Speeding Up Transformer Training By Using Dataset Subsampling - An Exploratory Analysis

Lovre Torbarina, Velimir Mihelčić, Bruno Šarlija, Lukasz Roguski, Željko Kraljević


Abstract
Transformer-based models have greatly advanced the progress in the field of the natural language processing and while they achieve state-of-the-art results on a wide range of tasks, they are cumbersome in parameter size. Subsequently, even when pre-trained transformer models are used for fine-tuning on a given task, if the dataset is large, it may still not be feasible to fine-tune the model within a reasonable time. For this reason, we empirically test 8 subsampling methods for reducing the dataset size on text classification task and report the trade-off between metric score and training time. 7 out of 8 methods are simple methods, while the last one is CRAIG, a method for coreset construction for data-efficient model training.
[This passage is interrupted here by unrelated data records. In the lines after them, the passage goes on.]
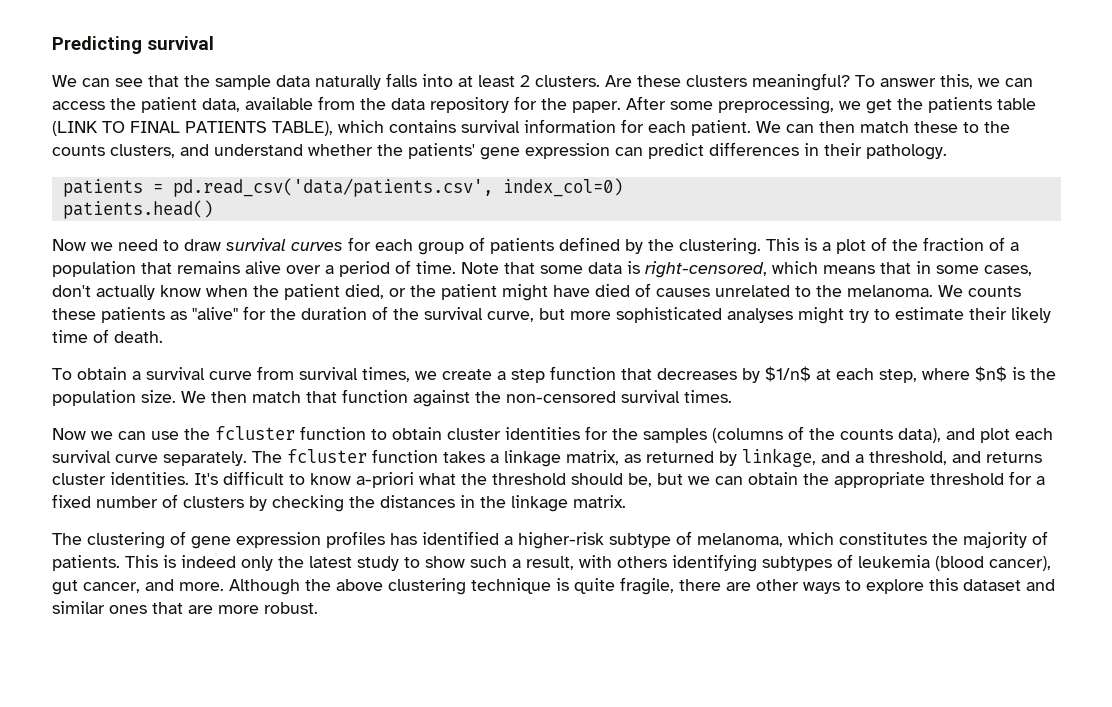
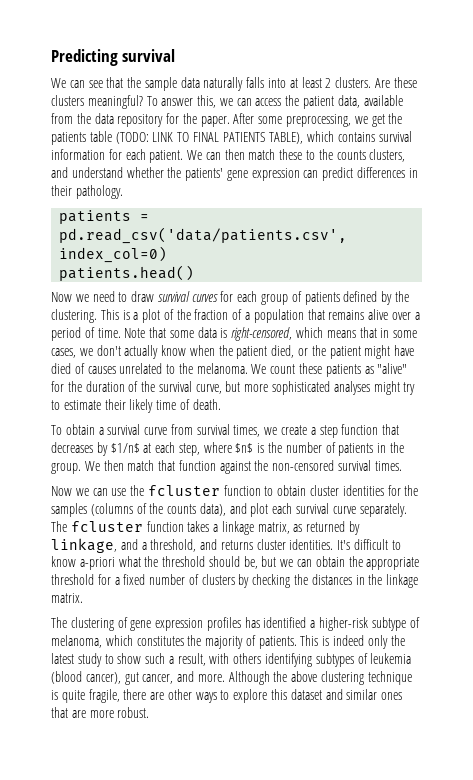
[52,121,98,136] (LINK -> [115,132,174,144] (TODO: LINK
(1032, 270) none -> [79,348,93,356] we
[968,286,1021,297] counts -> [270,364,296,374] count
[52,390,176,406] population size. -> [285,442,404,456] [51,463,81,474] number of patients in the group.

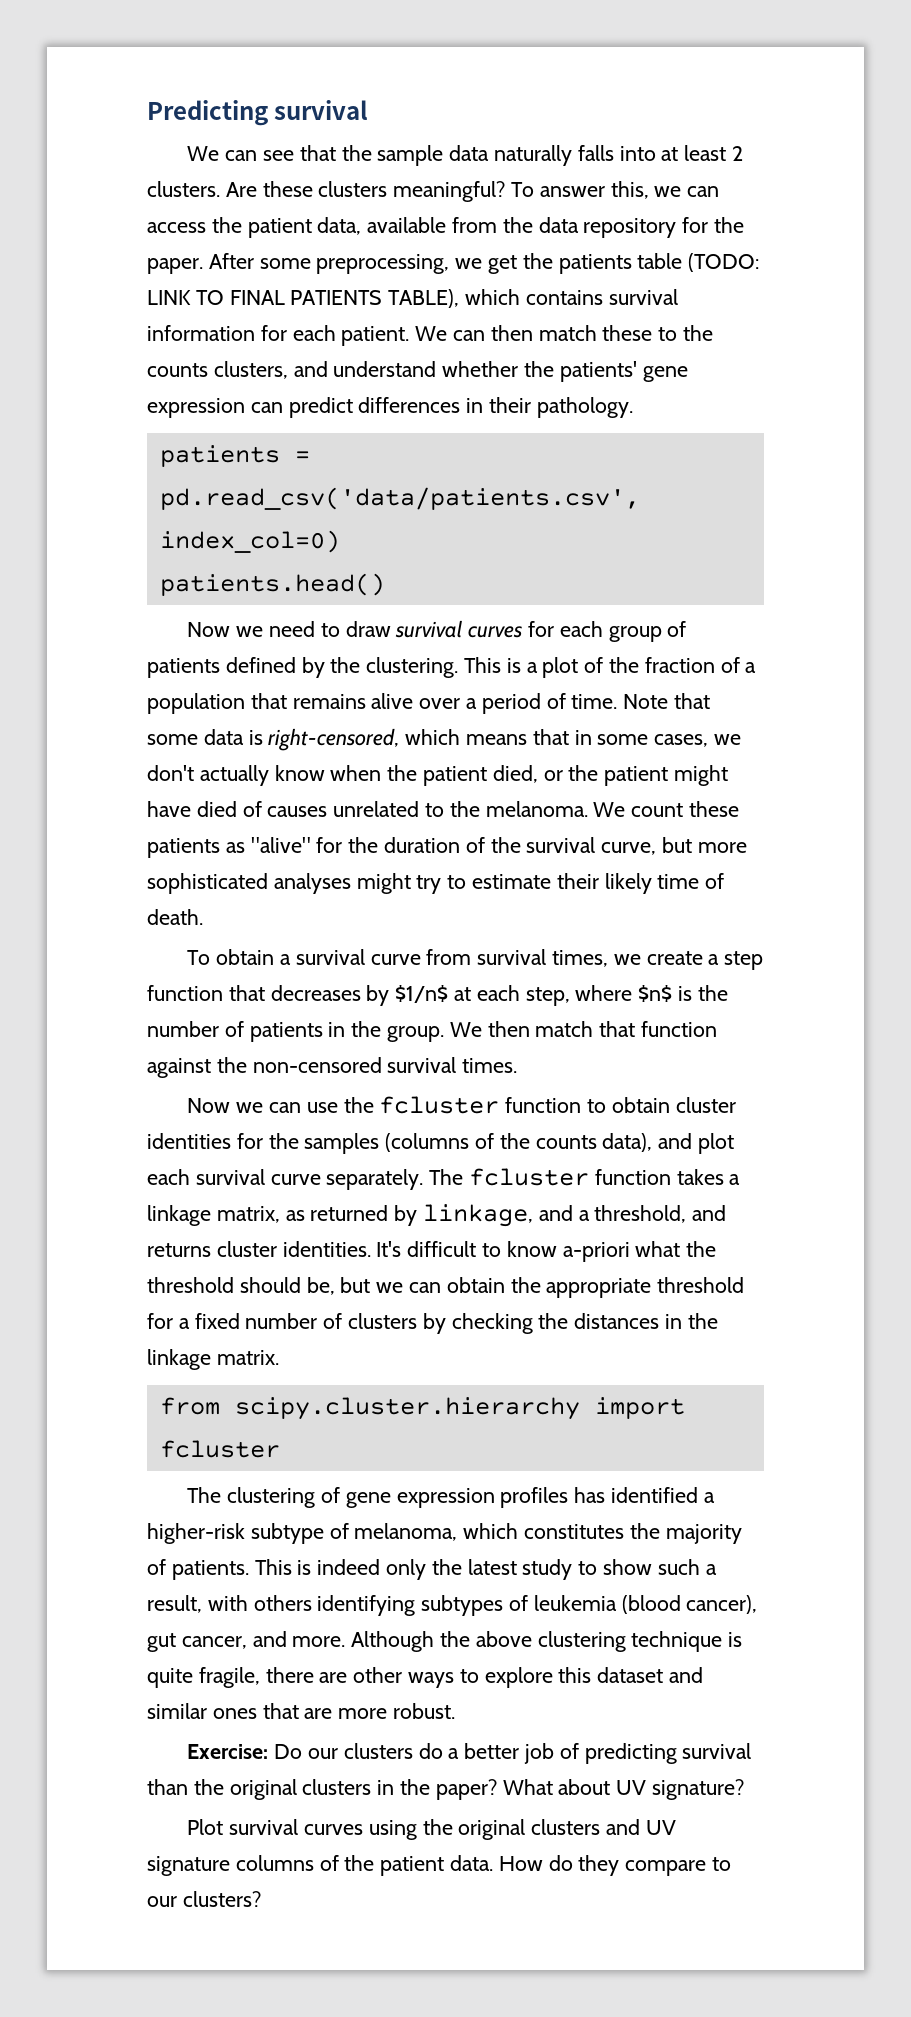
(83, 598) none -> [159,1397,685,1420] [159,1440,280,1458] // from scipy.cluster.hierarchy import fcluster
(150, 712) none -> [187,1743,752,1764] [147,1779,745,1800] [187,1819,676,1840] [147,1855,732,1876] [147,1891,261,1907] // Exercise: Do our clusters do a better job of predicting survival than the original clusters in the paper? What about UV signature? // Plot survival curves using the original clusters and UV signature columns of the patient data. How do they compare to our clusters?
We obtain the best result with the CRAIG method, offering an average decrease of 0.03 points in f-score on test set while speeding up the training time on average by 63.93%, relative to the score and time obtained by using the full dataset. Lastly, we show the trade-off between speed and performance for all sampling methods on three different datasets.
Anthology ID:
2021.sustainlp-1.11
Volume:
Proceedings of the Second Workshop on Simple and Efficient Natural Language Processing
Month:
November
Year:
2021
Address:
Virtual
Editors:
Nafise Sadat Moosavi, Iryna Gurevych, Angela Fan, Thomas Wolf, Yufang Hou, Ana Marasović, Sujith Ravi
Venue:
sustainlp
SIG:
Publisher:
Association for Computational Linguistics
Note:
Pages:
86–95
Language:
URL:
https://aclanthology.org/2021.sustainlp-1.11
DOI:
10.18653/v1/2021.sustainlp-1.11
Bibkey:
Cite (ACL):
Lovre Torbarina, Velimir Mihelčić, Bruno Šarlija, Lukasz Roguski, and Željko Kraljević. 2021. Speeding Up Transformer Training By Using Dataset Subsampling - An Exploratory Analysis. In Proceedings of the Second Workshop on Simple and Efficient Natural Language Processing, pages 86–95, Virtual. Association for Computational Linguistics.
Cite (Informal):
Speeding Up Transformer Training By Using Dataset Subsampling - An Exploratory Analysis (Torbarina et al., sustainlp 2021)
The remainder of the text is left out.